→ Input records

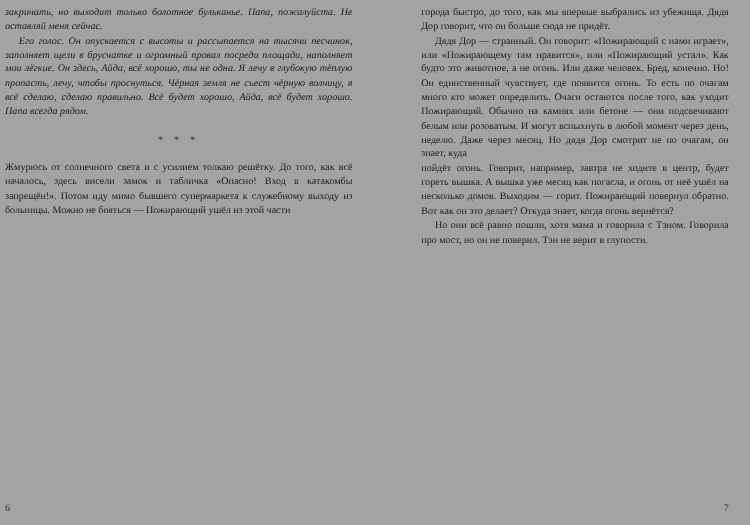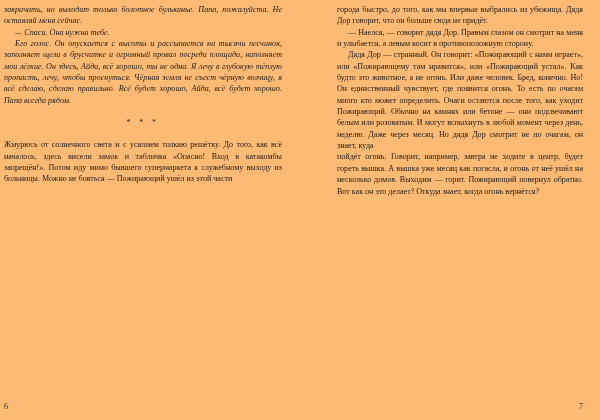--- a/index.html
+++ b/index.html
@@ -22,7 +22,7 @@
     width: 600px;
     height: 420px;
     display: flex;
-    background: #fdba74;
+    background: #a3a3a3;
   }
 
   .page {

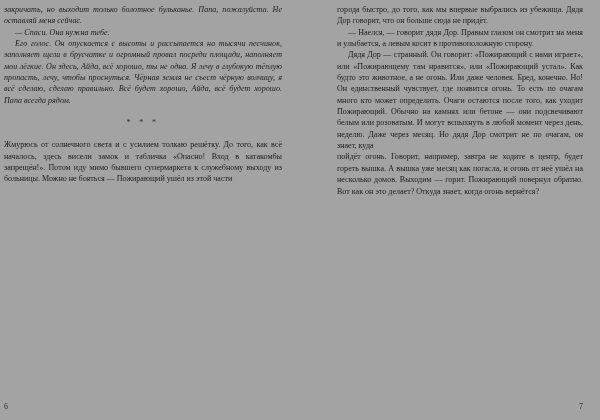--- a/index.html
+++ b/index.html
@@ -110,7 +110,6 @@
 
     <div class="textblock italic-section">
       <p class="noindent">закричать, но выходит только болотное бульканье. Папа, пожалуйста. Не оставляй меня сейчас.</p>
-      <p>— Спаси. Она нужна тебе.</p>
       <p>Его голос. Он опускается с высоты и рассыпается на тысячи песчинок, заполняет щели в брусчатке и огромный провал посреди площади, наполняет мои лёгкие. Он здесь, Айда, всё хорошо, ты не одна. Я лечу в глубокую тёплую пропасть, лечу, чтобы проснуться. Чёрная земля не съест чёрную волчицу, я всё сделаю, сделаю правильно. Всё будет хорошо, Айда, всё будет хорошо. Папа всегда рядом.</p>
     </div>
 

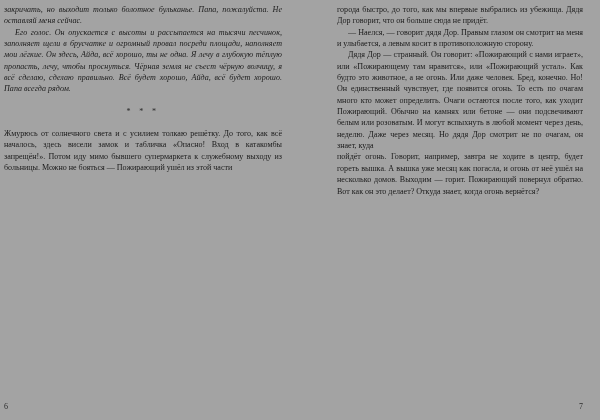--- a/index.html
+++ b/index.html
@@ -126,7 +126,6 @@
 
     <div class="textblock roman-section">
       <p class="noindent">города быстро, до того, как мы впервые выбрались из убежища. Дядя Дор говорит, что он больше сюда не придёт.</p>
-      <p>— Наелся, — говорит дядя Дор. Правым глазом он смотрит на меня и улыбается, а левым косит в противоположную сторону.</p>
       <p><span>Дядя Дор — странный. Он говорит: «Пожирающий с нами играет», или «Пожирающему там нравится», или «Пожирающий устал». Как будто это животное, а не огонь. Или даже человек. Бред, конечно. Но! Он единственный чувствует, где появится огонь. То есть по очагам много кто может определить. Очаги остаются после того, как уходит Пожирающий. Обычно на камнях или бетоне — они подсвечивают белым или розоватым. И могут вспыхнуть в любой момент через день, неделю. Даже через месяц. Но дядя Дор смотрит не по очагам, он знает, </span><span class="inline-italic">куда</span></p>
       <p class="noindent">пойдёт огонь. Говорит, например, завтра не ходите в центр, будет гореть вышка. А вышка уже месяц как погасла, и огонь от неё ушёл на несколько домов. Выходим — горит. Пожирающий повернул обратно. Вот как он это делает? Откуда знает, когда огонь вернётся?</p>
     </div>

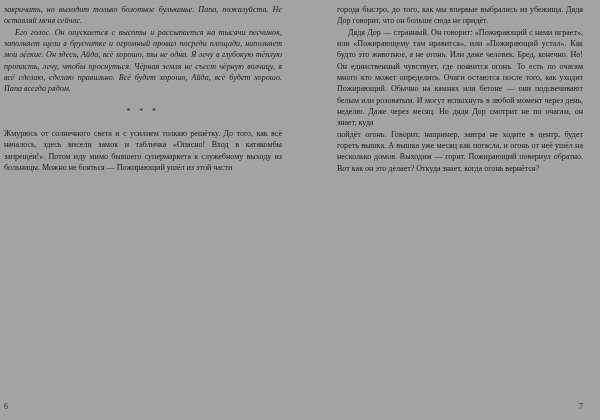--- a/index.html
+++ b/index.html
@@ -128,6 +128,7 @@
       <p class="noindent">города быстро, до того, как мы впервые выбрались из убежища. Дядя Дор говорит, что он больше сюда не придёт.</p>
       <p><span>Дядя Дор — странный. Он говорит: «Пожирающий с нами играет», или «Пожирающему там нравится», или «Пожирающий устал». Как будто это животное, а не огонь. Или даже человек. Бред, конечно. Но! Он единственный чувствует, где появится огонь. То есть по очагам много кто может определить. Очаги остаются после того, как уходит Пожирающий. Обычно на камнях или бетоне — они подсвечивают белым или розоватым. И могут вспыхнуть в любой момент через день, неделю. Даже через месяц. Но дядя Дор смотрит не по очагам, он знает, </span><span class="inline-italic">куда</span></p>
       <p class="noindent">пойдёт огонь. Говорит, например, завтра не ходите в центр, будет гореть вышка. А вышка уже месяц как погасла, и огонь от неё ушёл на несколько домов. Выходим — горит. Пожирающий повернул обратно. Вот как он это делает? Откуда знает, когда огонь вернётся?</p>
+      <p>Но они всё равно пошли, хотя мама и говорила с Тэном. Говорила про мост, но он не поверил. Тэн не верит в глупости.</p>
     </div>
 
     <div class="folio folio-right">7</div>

...

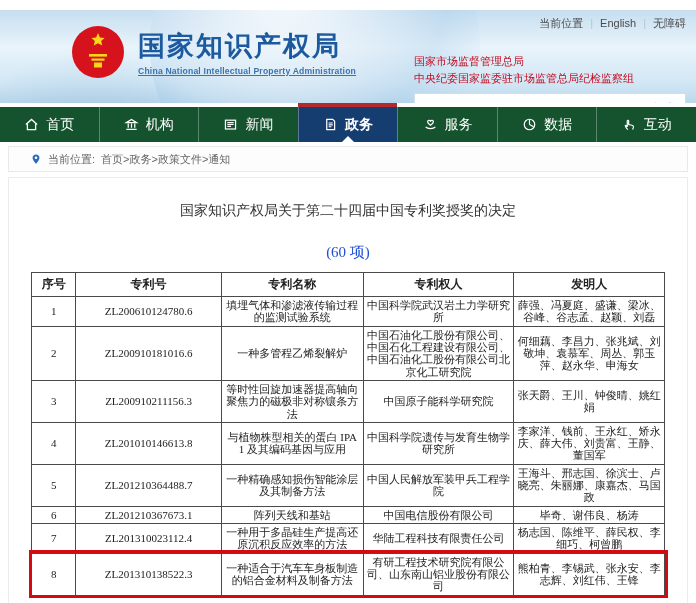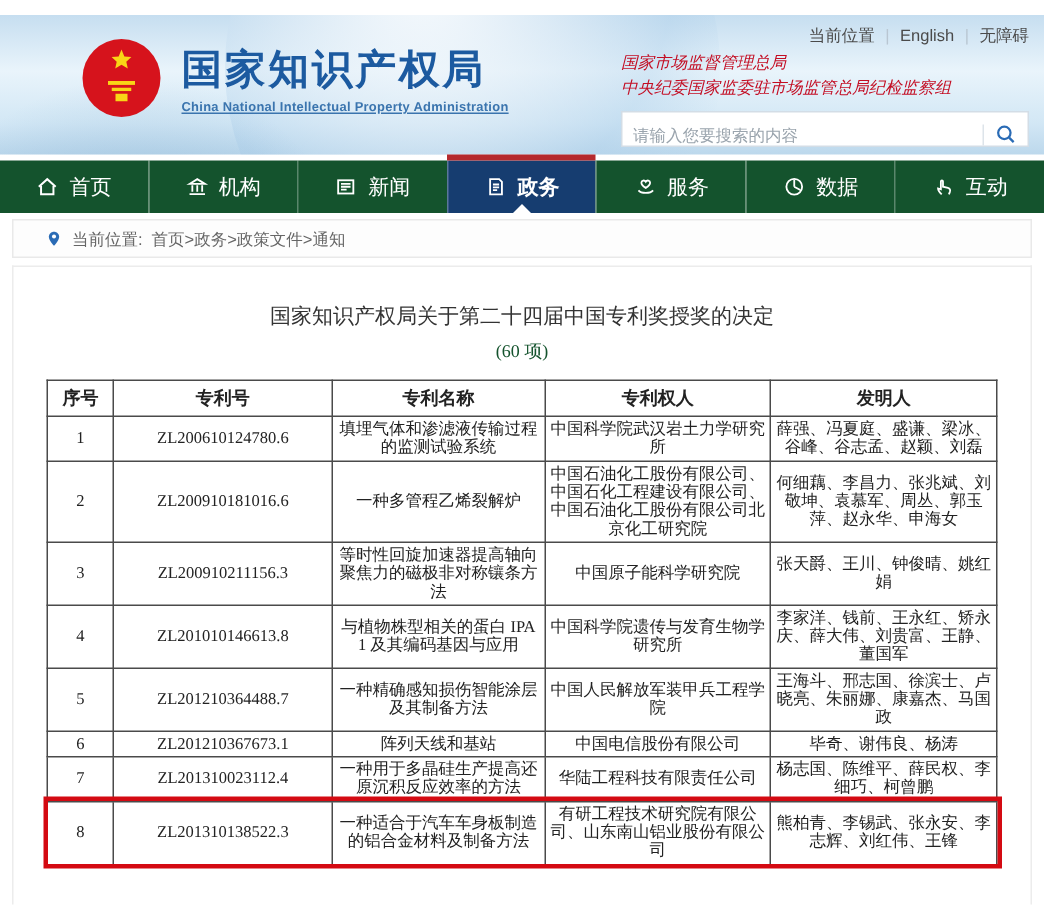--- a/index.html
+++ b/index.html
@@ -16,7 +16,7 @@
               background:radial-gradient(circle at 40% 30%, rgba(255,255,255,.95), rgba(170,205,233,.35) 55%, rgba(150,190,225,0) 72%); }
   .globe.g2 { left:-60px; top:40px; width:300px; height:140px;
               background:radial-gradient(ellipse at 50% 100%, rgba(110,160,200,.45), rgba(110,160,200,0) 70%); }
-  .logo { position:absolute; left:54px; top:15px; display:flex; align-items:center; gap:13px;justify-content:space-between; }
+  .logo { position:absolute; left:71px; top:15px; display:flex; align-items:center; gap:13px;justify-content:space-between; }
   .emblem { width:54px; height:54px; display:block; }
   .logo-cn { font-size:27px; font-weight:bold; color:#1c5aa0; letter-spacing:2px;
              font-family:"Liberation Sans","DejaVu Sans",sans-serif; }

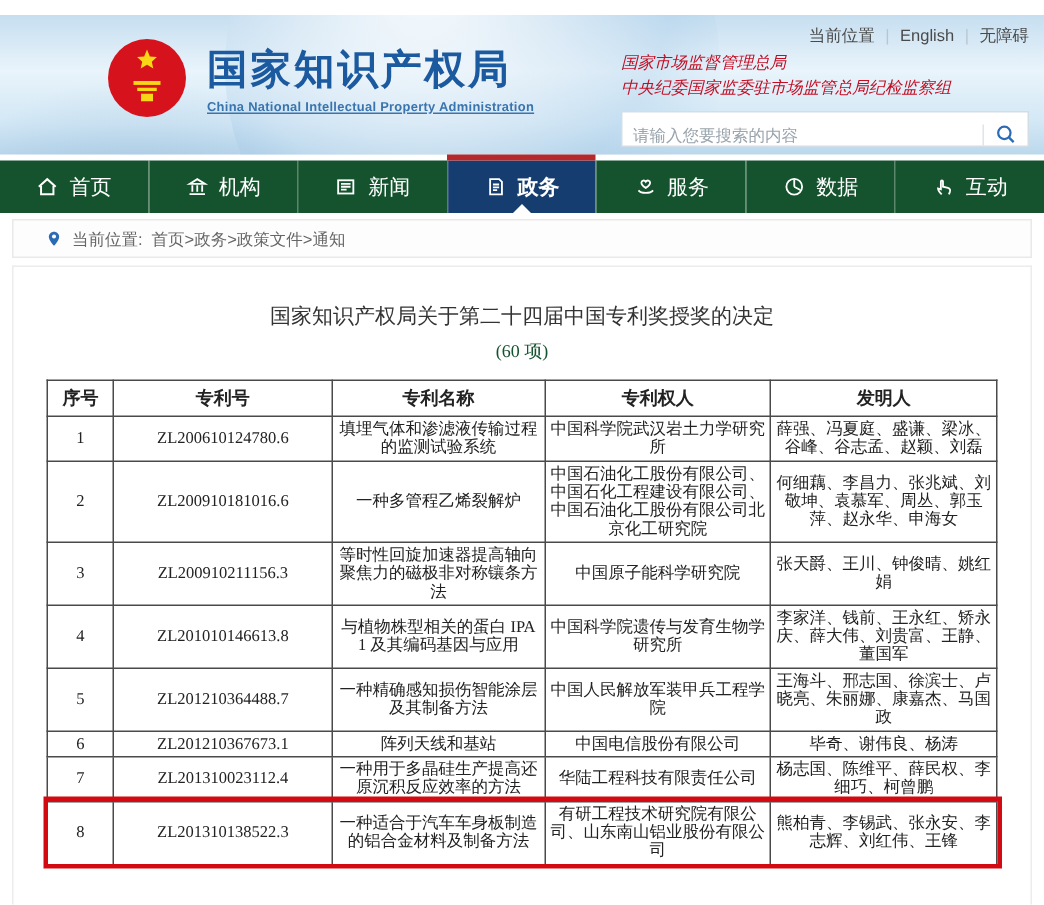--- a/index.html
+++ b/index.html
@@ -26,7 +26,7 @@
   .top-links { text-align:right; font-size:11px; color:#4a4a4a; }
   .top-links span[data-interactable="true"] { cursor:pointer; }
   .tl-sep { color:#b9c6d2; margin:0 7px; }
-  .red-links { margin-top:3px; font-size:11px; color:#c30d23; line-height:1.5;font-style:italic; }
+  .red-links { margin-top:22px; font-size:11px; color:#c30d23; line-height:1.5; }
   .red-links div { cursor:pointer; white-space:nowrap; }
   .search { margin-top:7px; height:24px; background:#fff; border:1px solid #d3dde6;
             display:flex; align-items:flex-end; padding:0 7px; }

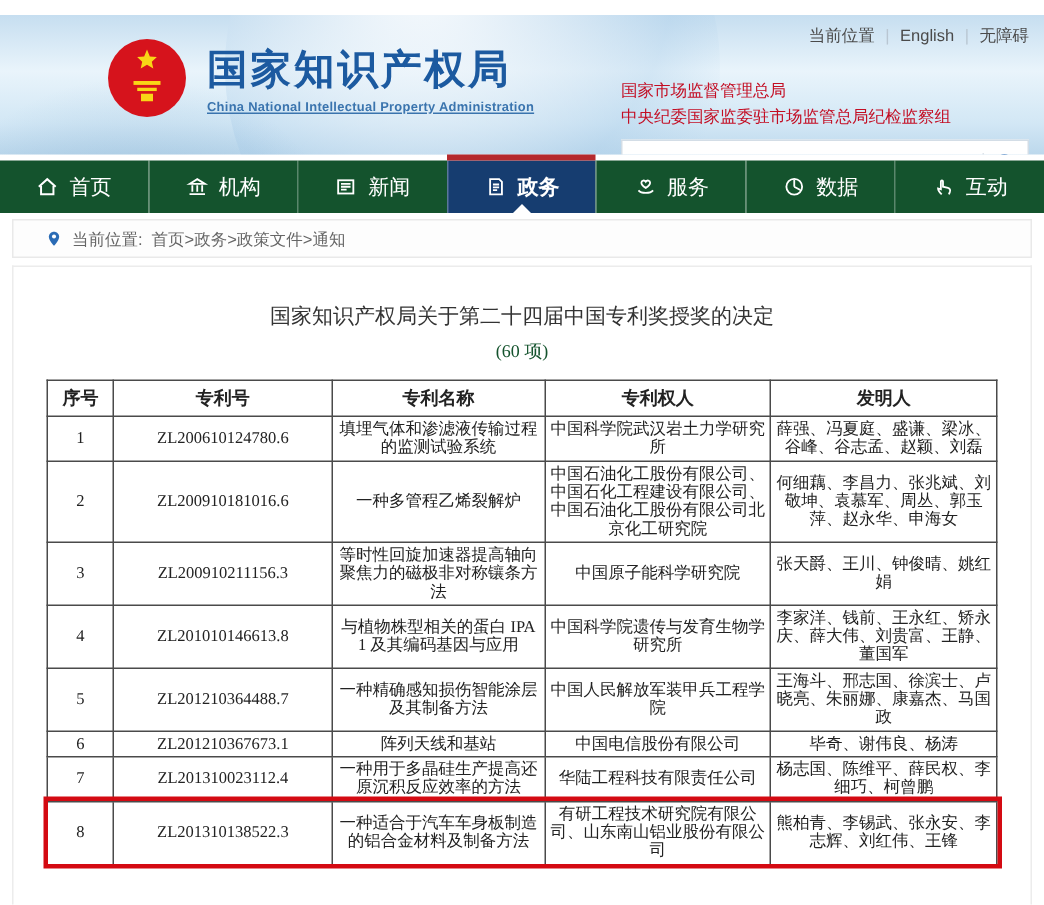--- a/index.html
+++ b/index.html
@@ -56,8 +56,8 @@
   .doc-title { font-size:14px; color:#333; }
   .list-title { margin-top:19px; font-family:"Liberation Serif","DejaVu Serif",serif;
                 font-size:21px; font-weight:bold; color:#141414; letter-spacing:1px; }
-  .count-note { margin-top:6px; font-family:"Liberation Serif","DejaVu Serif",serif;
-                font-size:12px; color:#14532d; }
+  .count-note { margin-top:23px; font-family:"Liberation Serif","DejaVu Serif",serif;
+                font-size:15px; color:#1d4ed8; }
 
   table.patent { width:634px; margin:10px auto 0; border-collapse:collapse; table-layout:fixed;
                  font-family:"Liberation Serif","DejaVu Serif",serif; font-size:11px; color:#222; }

---

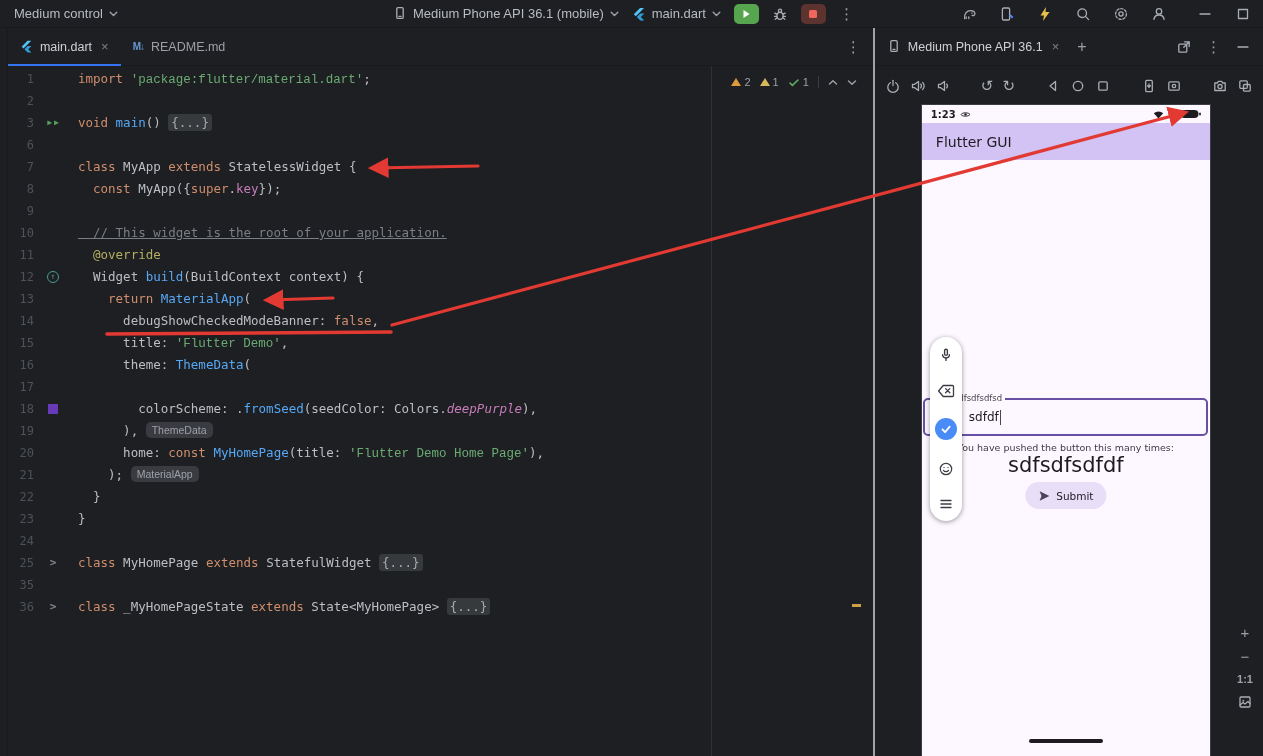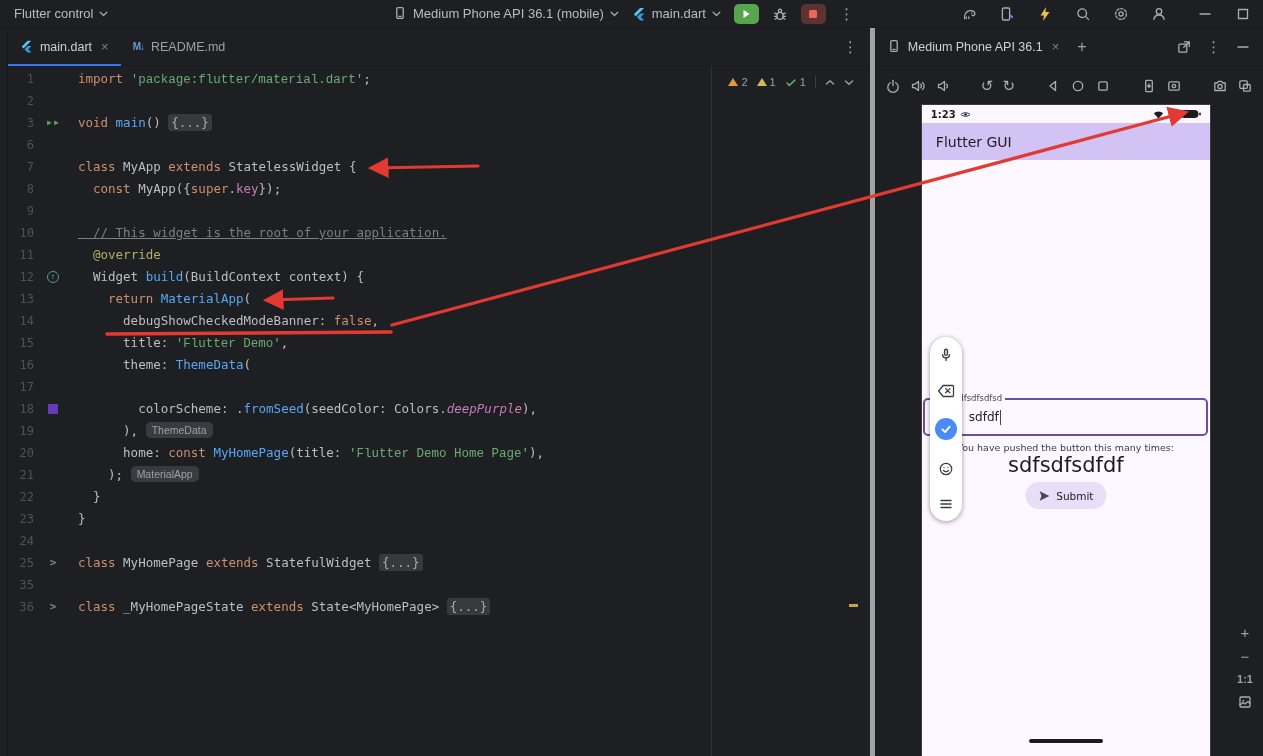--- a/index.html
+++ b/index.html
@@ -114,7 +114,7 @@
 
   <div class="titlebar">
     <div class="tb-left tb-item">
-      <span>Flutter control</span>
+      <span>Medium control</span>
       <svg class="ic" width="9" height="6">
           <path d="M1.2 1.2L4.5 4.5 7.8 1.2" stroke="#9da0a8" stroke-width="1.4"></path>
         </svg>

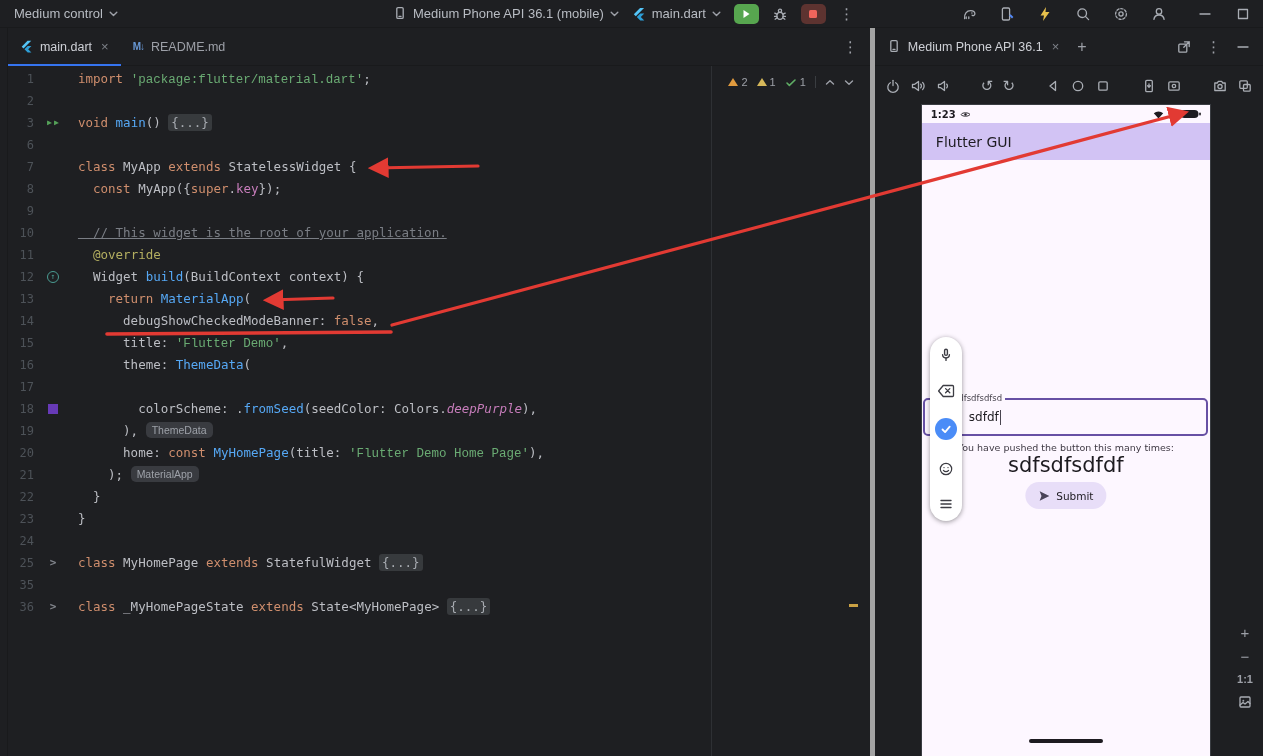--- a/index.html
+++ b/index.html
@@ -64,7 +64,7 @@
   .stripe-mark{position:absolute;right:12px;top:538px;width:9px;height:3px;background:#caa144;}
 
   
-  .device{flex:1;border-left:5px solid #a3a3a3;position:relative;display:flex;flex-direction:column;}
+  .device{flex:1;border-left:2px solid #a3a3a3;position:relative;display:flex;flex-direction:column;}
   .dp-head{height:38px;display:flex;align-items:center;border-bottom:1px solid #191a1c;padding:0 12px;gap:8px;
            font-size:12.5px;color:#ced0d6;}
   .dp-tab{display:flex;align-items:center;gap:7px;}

→ Task instructions
If a line of the entries contains "radial", it counts; say how many such lines there are and give only the number.

→ Exercise answer
2